Daniela Costa, do Cetic.Br, observa que os “laboratórios de informática” vinham se esvaziando. Em 2015, 58% das escolas públicas tinham e em 2017 eram 36%, por outro lado, em 2019, voltam a 54%. “Mas hoje é outro tipo de uso. São ambientes que ficam disponíveis para pesquisa, edição e outras iniciativas”, pondera.

As demandas de aprendizado dos novos “nativos digitais”

Os efeitos da pandemia no trabalho, na continuidade dos serviços e, evidentemente, na educação teriam sido ainda piores se não houvesse uma transformação em curso e acelerada na década passada. A TIC Educação 2020 revela que em 88% das escolas particulares e 86% das estaduais há algum uso de plataformas de videoconferência, além disso, antes da pandemia apenas 21% das escolas ofertavam conteúdos e atividades para os alunos na modalidade online.
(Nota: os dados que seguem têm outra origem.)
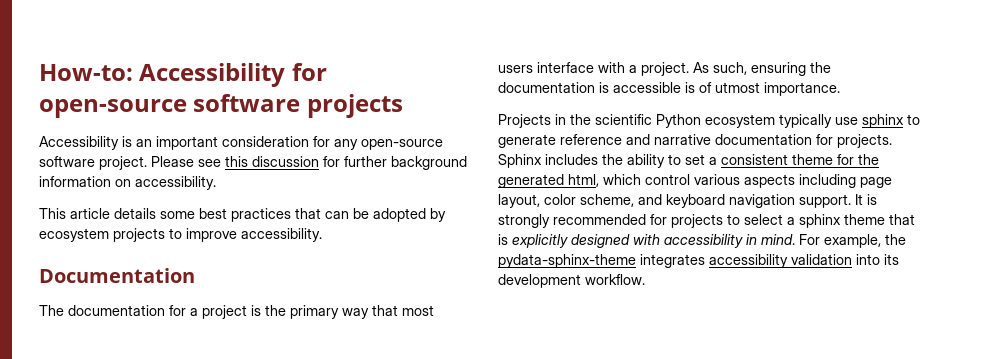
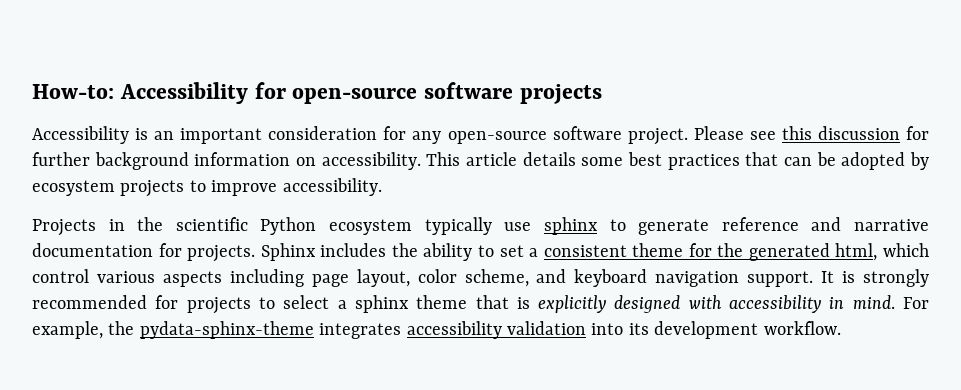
(216, 183) // -> (421, 161) none
[39,268,195,283] [39,305,434,319] [498,62,831,76] [498,82,840,96] // Documentation // The documentation for a project is the primary way that most users interface with a project. As such, ensuring the documentation is accessible is of utmost importance. -> (382, 187) none

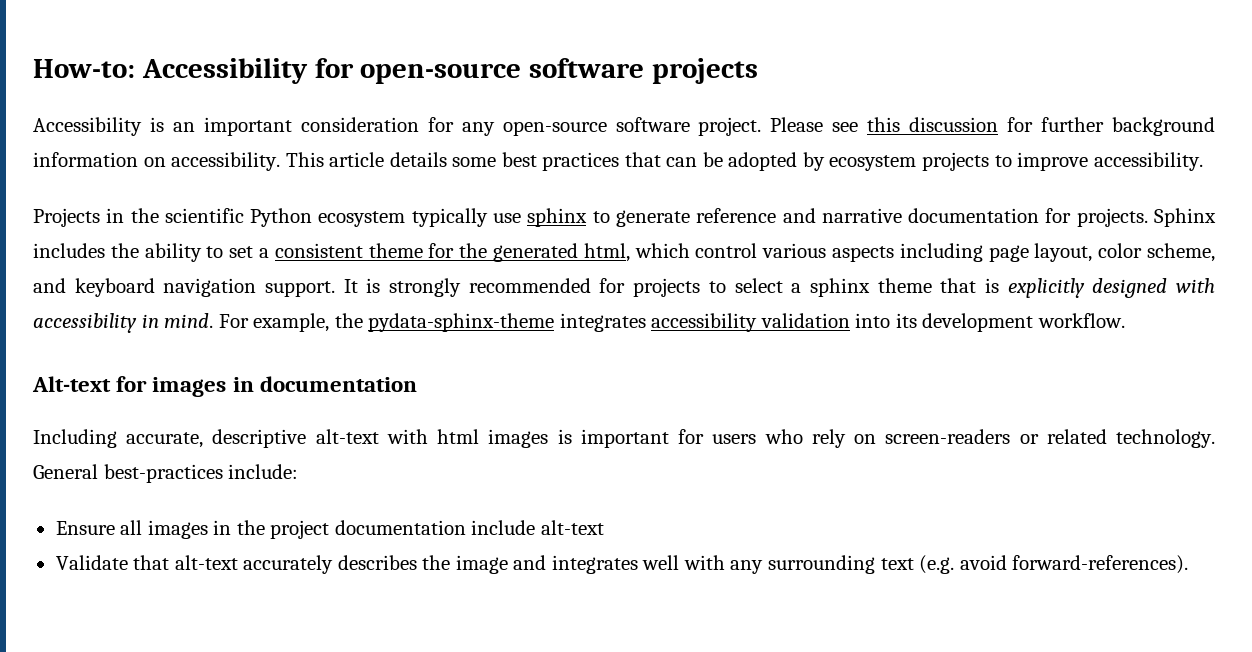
(841, 328) none -> [32,376,417,397] [33,429,1216,448] [33,464,299,483] [55,520,604,539] [55,555,1189,574] // Alt-text for images in documentation // Including accurate, descriptive alt-text with html images is important for users who rely on screen-readers or related technology. General best-practices include: // Ensure all images in the project documentation include alt-text // Validate that alt-text accurately describes the image and integrates well with any surrounding text (e.g. avoid forward-references).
Contudo, em relação a soluções mais estruturadas, com plataformas específicas para a atividade escolar, a TIC Educação passou a medir o uso de ambientes virtuais de aprendizado em 2016, quando era encontrado em 22% das escolas urbanas, o que passou para 28% em 2019 e 66% em 2020. “A evolução dos ambientes virtuais de aprendizagem começou a ocorrer para valer em 2019”, avalia Rafaela Lima.

Tomas Fuchs – Instituto Escola Conectada – “Tão importante quanto melhorar a conectividade nas escolas é a distribuição do acesso a professores e alunos”

Conforme a pesquisa Volta às aulas pós-pandemia, realizada entre maio e junho de 2020 pelo Instituto Crescer, 33% dos entrevistados vislumbram um modelo semipresencial com rodízio de alunos, índice que chega a 47% entre as escolas privadas. Mesmo com as incertezas que predominava naquele momento, para 55%, e havia previsões apocalípticas nos dois extremos: 7,2% acreditavam que tudo voltaria a ser como antes e 8,6% apostavam no trabalho exclusivamente online.

Mesmo com as incertezas, 61% reconhecem que a pandemia foi propulsora de modelos remotos que tendem a se desdobrar. “As possibilidades experimentadas no novo ambiente não vão deixar de existir”, constata Luciana Allan, diretora técnica do Instituto Crescer.

“Se o professor insistir em segregar o presencial e o online, e deixar de ver a atividade escolar e o aprendizado digital de forma integrada, a tecnologia é só adorno”, afirma Eliel Constantino. Ele esclarece que o papel tradicional das aulas expositivas e conceituais, permanece importante, mas agora pode ser inserido em contextos mais ricos.

“Em 2020, estimulei a criação de um portfólio virtual com aplicações práticas de matrizes em várias áreas, como biologia e engenharia, para dar sentido ao conteúdo da grade. O aluno hoje demanda menos a informação do professor, porque procura um vídeo ou pergunta aos colegas. Então faço ele mesmo produzir um vídeo, um artigo ou um post, para sistematizar e compartilhar o conhecimento”, exemplifica.

Portanto, sem sugerir nenhum retorno aos laboratórios e cursos de informática dos anos 90, com ensino focado nas ferramentas, Emílio Loures, da Intel, adverte que tecnologia também se aprende na escola. E questiona o jargão dos nativos digitais.

“Se a exposição à tecnologia capacitasse por si só, não teríamos deficiência exatamente nesse setor. Uma coisa é navegar com alguma familiaridade, mas entender a lógica e ter capacidade de análise vai além da tecnologia. Sistema educacional é fundamental para lidar com fake news, ética social e privacidade”, argumenta. “Entender os algoritmos, as aplicações e seus desdobramentos é saber como o mundo funciona”, acrescenta.

“A digitalização é um caminho sem volta. Como e para quem é que ainda não se sabe”, reconhece a coordenadora da TIC Educação.